By considering a random number between 0 and 1, r₅, if $\:{FC}_{i}^{t}<{r}_{5}$, the effect of centrifugal force is implemented just on one elements, k, which is selected randomly:

$$\:{x}_{i,k}^{t+1}={x}_{i,min}^{t+1}+{r}_{6}\left({x}_{i,max}^{t+1}-{x}_{i,min}^{t+1}\right)$$

(8)

where r₆ is a random number between 0 and 1, and $\:{x}_{i,min}$ and $\:{x}_{i,max}$ are minimum and maximum values of the feature of ith object, respectively. In the TFWO algorithm, the whirlpools affect each other. The weaker whirlpools move to new positions based on their distances and directions from the stronger ones:

$$\:{X}_{j}^{t+1}={X}_{j}^{t}-{r}_{7}\left|\text{c}\text{o}\text{s}\left({\phi\:}_{j}^{t+1}\right)+\text{s}\text{i}\text{n}\left({\phi\:}_{j}^{t+1}\right)\right|\left({X}_{j}^{t}-{X}_{G}\right)$$

(9)

where r₇ is a random vector between 0 and 1, and $\:{X}_{G}$ is the whirlpool of minimum $\:{\text{g}}_{j}^{t}$:

$$\:{\text{g}}_{j}^{t}=\:f\left({X}_{j}^{t}\right)\left|{X}_{j}^{t}-\text{s}\text{u}\text{m}\left({x}_{i}^{t}\right)\right|\:\:$$

(10)

These steps are repeated until the algorithm reaches the final solution.

Ensemble tree methods

The application of ensemble strategies is one of the effective procedures for increasing the performance of single-structure ML models. RF is a popular and widely recognized ensemble ML model for solving complicated problems. The main idea behind RF is to create multiple predictor trees instead of generating and optimizing a single tree at a time⁵⁴. RF uses a bagging method to calculate the final output from the outputs of individual trees. In this study, an RF containing 200 trees was developed to model seawater quality and the average method was used to calculate the final output. The XGBoost is a boosting-based ensemble ML model proposed by Chen and Guestrin⁵⁵. Similar to RF, XGBoost employs CART as its base learner. The model constructs trees sequentially, and their outputs are aggregated to produce a final prediction. This means the output of each tree serves as the input for the next one. In each step, the new tree contributes to fixing the errors of the previous tree to enhance the prediction accuracy. To compare the RF and XGBoost performances, the number of trees for XGBoost was also set to 200.

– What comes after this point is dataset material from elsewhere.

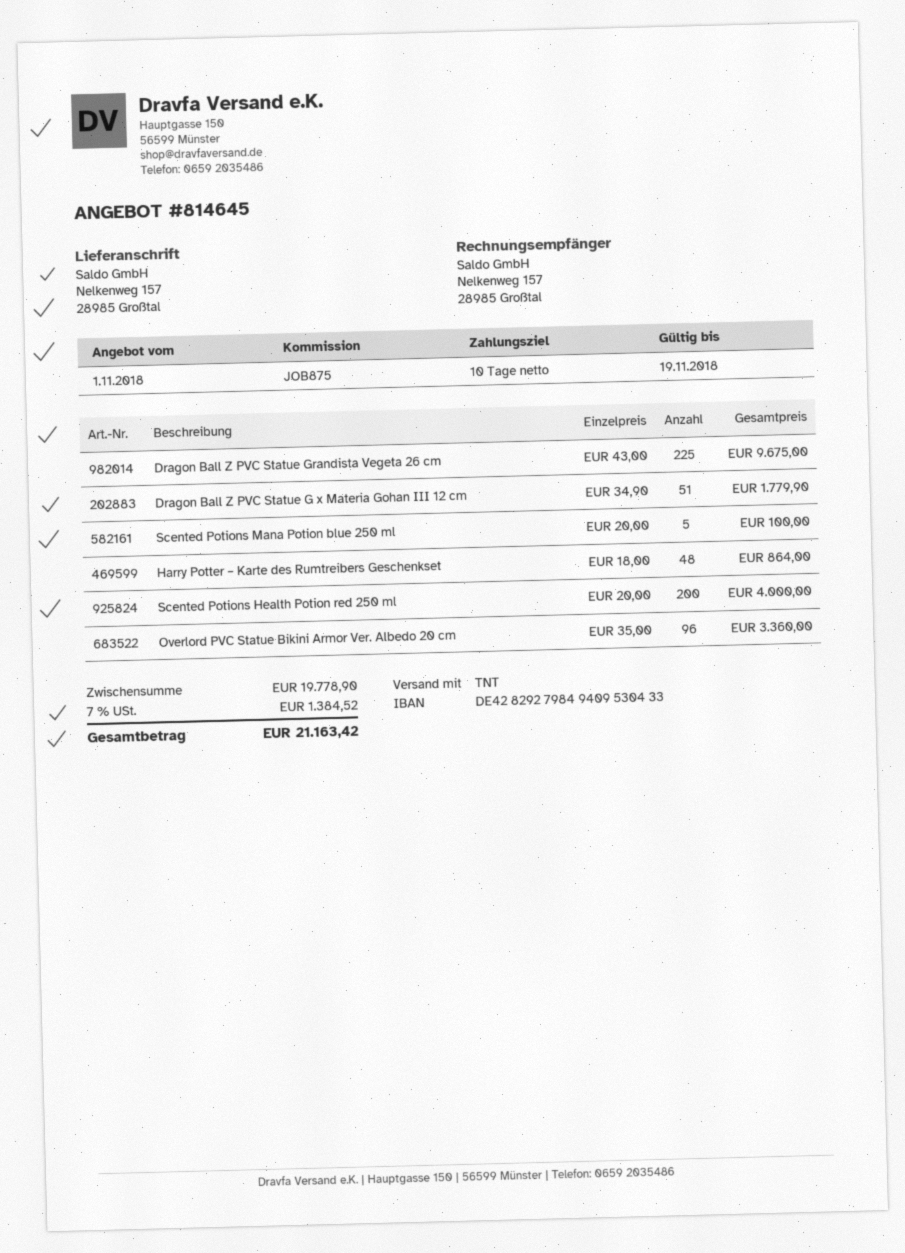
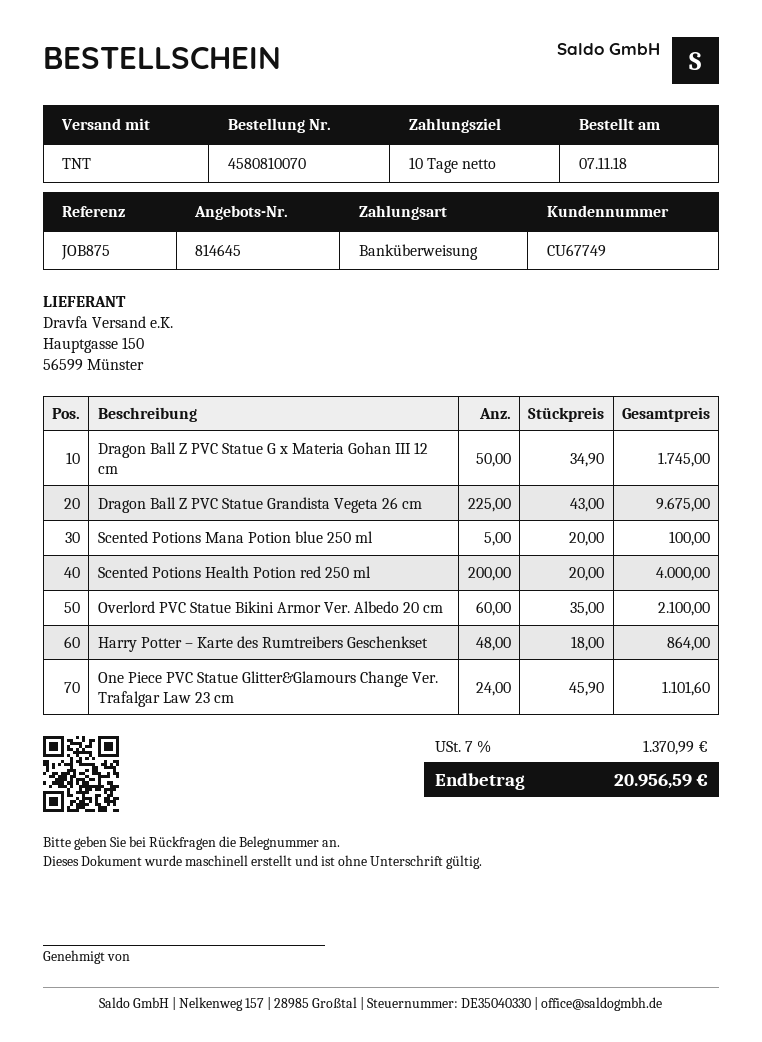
Dragon Ball Z PVC Statue G x Materia Gohan III 12 cm: 51 x 34.90 = 1779.90 -> 50 x 34.90 = 1745.00
Overlord PVC Statue Bikini Armor Ver. Albedo 20 cm: 96 x 35.00 = 3360.00 -> 60 x 35.00 = 2100.00
One Piece PVC Statue Glitter&Glamours Change Ver. Trafalgar Law 23 cm: none -> 24 x 45.90 = 1101.60
tax: 7% = 1384.52 -> 7% = 1370.99
total: 21163.42 -> 20956.59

Study area and data description

The Gulf of Mexico is a semi-enclosed basin located south of the United States and east of Mexico. The Gulf of Mexico with around 1.6 million km2 area is ranked the ninth largest body of water worldwide⁵⁶. The water quality of this large marine ecosystem is of fundamental importance for the sustainable development of the whole region⁵⁷. Data from five stations of the USGS in the Gulf of Mexico are considered in analyses conducted in this study. The selected stations are close to the Pascagoula River and Mullet Lake. These stations are located at A: 30°18’29” N, −88°35’02” E, B: 30°21’46.4” N, −88°41’41.0” E, C: 30°23’18” N, −88°51’26” E, D: 30°19’07” N, −88°58’20” E, and D: 30°15’16” N, −88°52’08” E. The location of the stations is shown in Fig. 1.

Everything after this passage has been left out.